All packages are available on PyPI and you can install them by pip install
.
average¶
average subcommand outputs the average rating score of each product. The output is formatted in a JSON format such as
{
"product_id": <Product ID>,
"summary": <Average rating score>
}
The usage is
$ dataset <dataset-specifier> <dataset-parameters> product average
This command receives --csv
flag, and if it is set, the output will be formatted in a simple CSV format.
distinct¶
distinct subcommand outputs the distinct product IDs in a chosen dataset. In the output, each line has one product ID.
The usage is
$ dataset <dataset-specifier> <dataset-parameters> product distinct
popular¶
popular subcommand takes an optional argument, threshold, and outputs IDs of product to which the number of reviews are greater than or equal to the threshold.

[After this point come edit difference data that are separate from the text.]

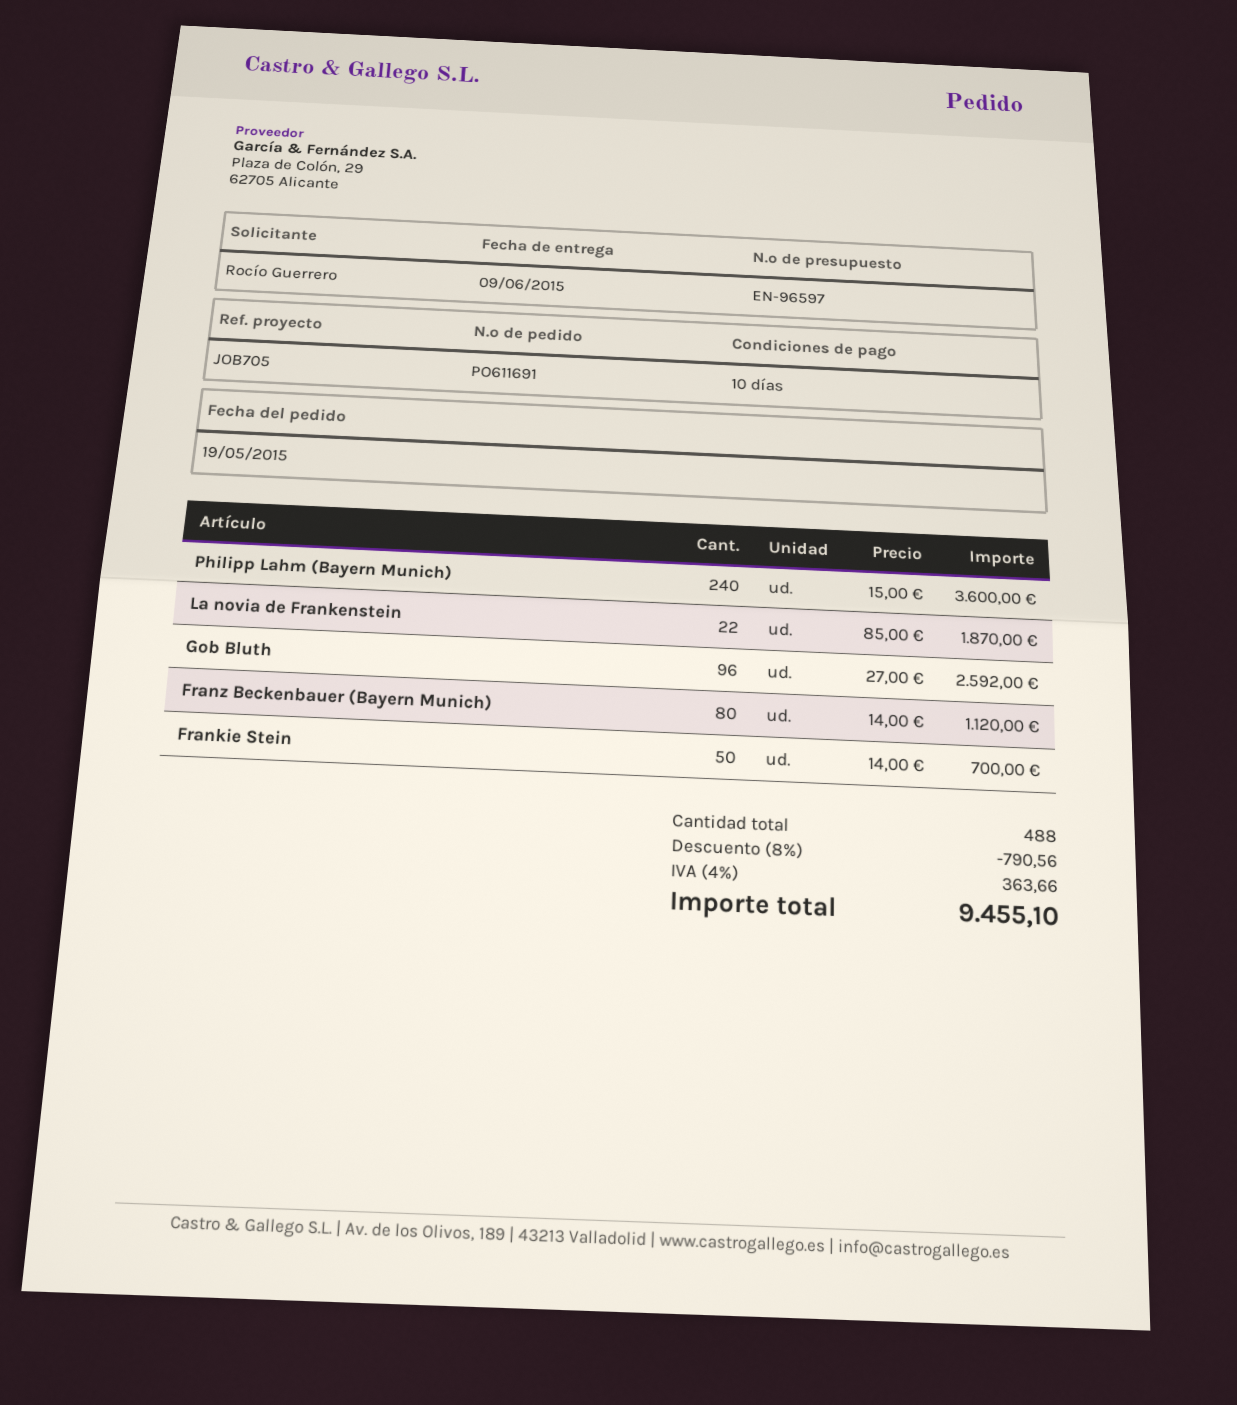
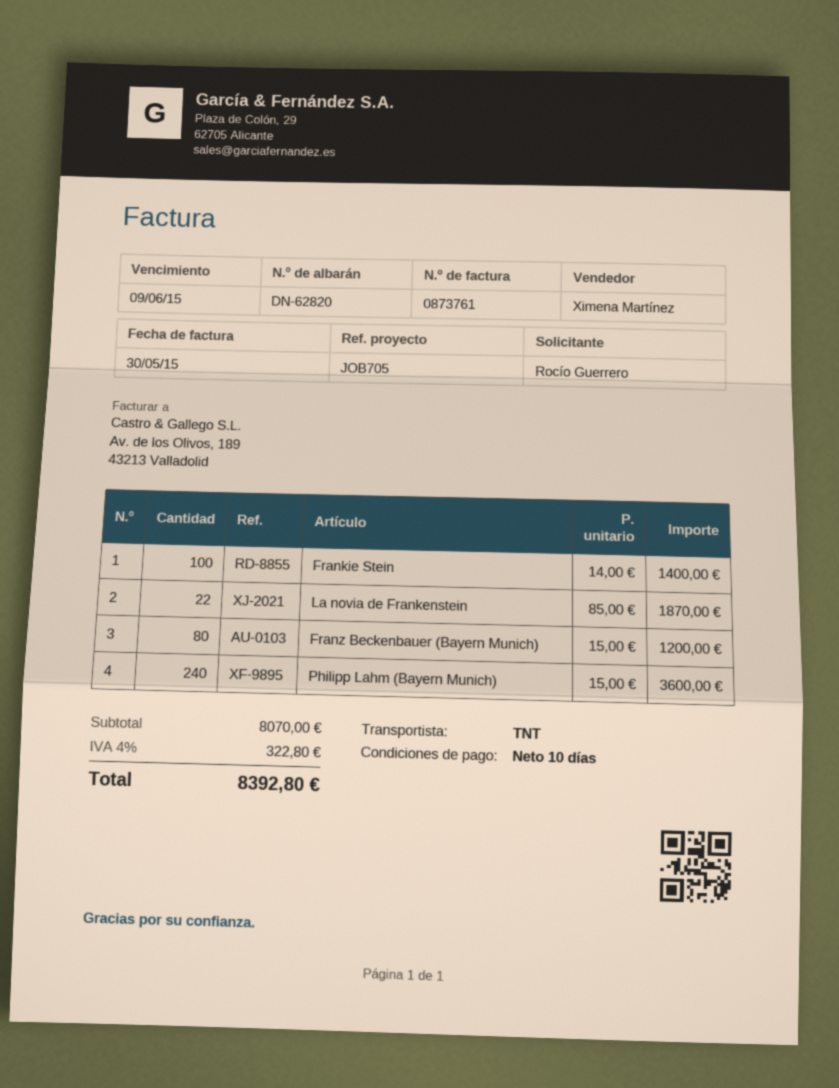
Gob Bluth: 96 x 27.00 = 2592.00 -> none
Franz Beckenbauer (Bayern Munich): 80 x 14.00 = 1120.00 -> 80 x 15.00 = 1200.00
Frankie Stein: 50 x 14.00 = 700.00 -> 100 x 14.00 = 1400.00
discount: 8% = 790.56 -> none
tax: 4% = 363.66 -> 4% = 322.80
total: 9455.10 -> 8392.80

The default value of the threshold is 2.
The usage is
$ dataset <dataset-specifier> <dataset-parameters> product popular --threshold 5
The above example outputs IDs of product which at least 5 reviews are posted to.
filter¶
filter subcommand takes a set of product IDs and outputs reviews posted to the set of products.
The output format is as same as the JSON format, i.e. each line has a JSON object such as
{
"member_id": <Reviewer ID>,
"product_id": <Product ID>,
"rating": <Rating score>,
"date": <Date the review posted>
}
The usage is
$ dataset <dataset-specifier> <dataset-parameters> product filter <file>
The specified file consists of product IDs and each line has one ID.

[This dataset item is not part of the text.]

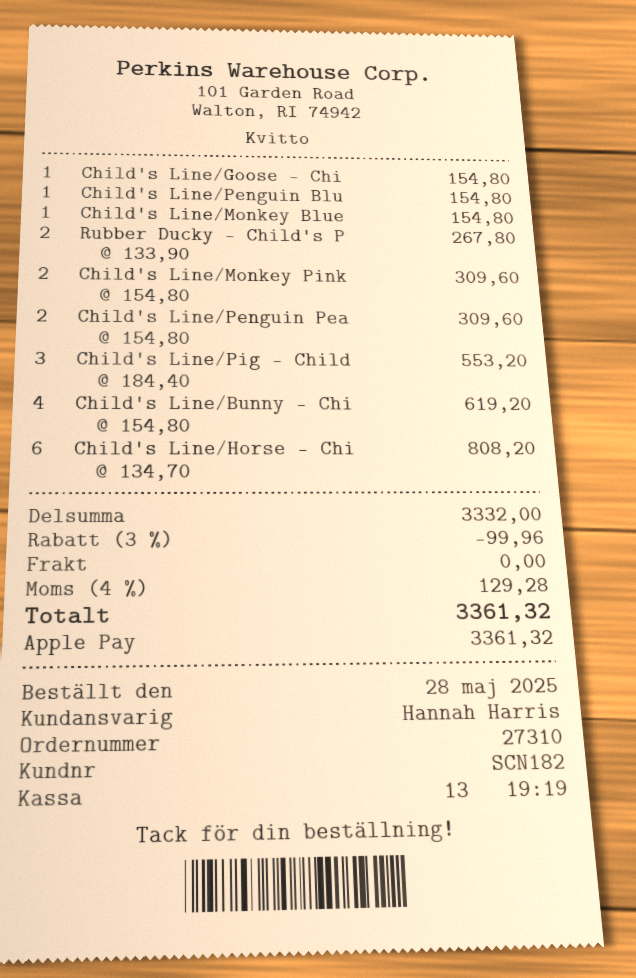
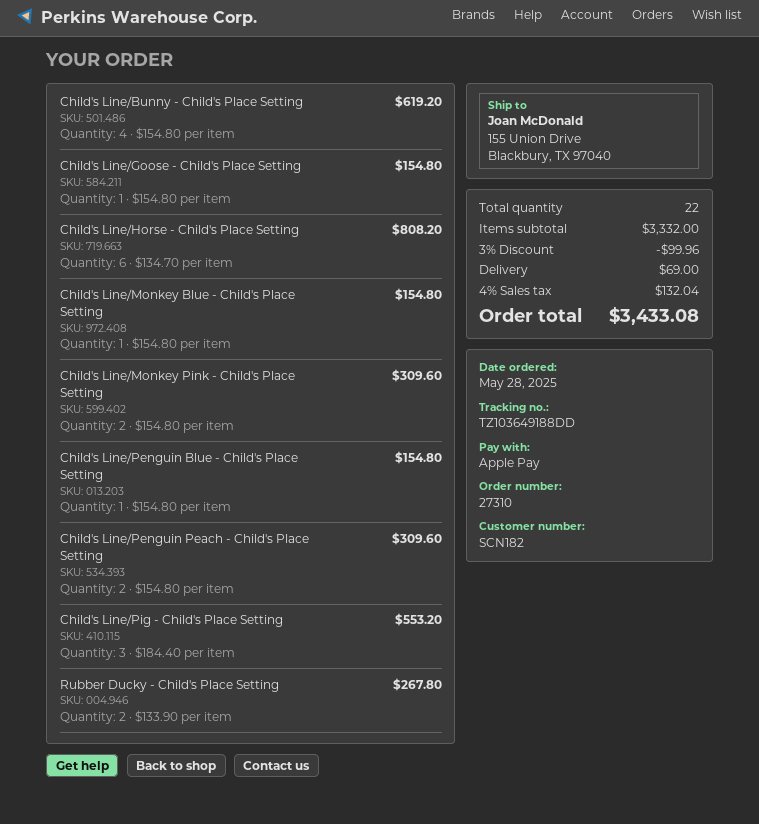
shipping: 0.00 -> 69.00
tax: 4% = 129.28 -> 4% = 132.04
total: 3361.32 -> 3433.08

This command receives --csv
flag, and if it is set, the output will be formatted in a simple CSV format.
variance¶
variance subcommand outputs the variance of rating scores of each product.
Each line of the output is formatted as a JSON format such as
{
"product_id": <Product ID>,
"size": <number of reviews>,
"variance": <variance of reviews>
}
This command also receives --csv
flag and --target <file>
option.
If --csv
is set, the output will be formatted in a simple CSV format. If target is supplied, only products of which ID is in the target will be outputted. The specified file consists of product IDs and each line has one ID.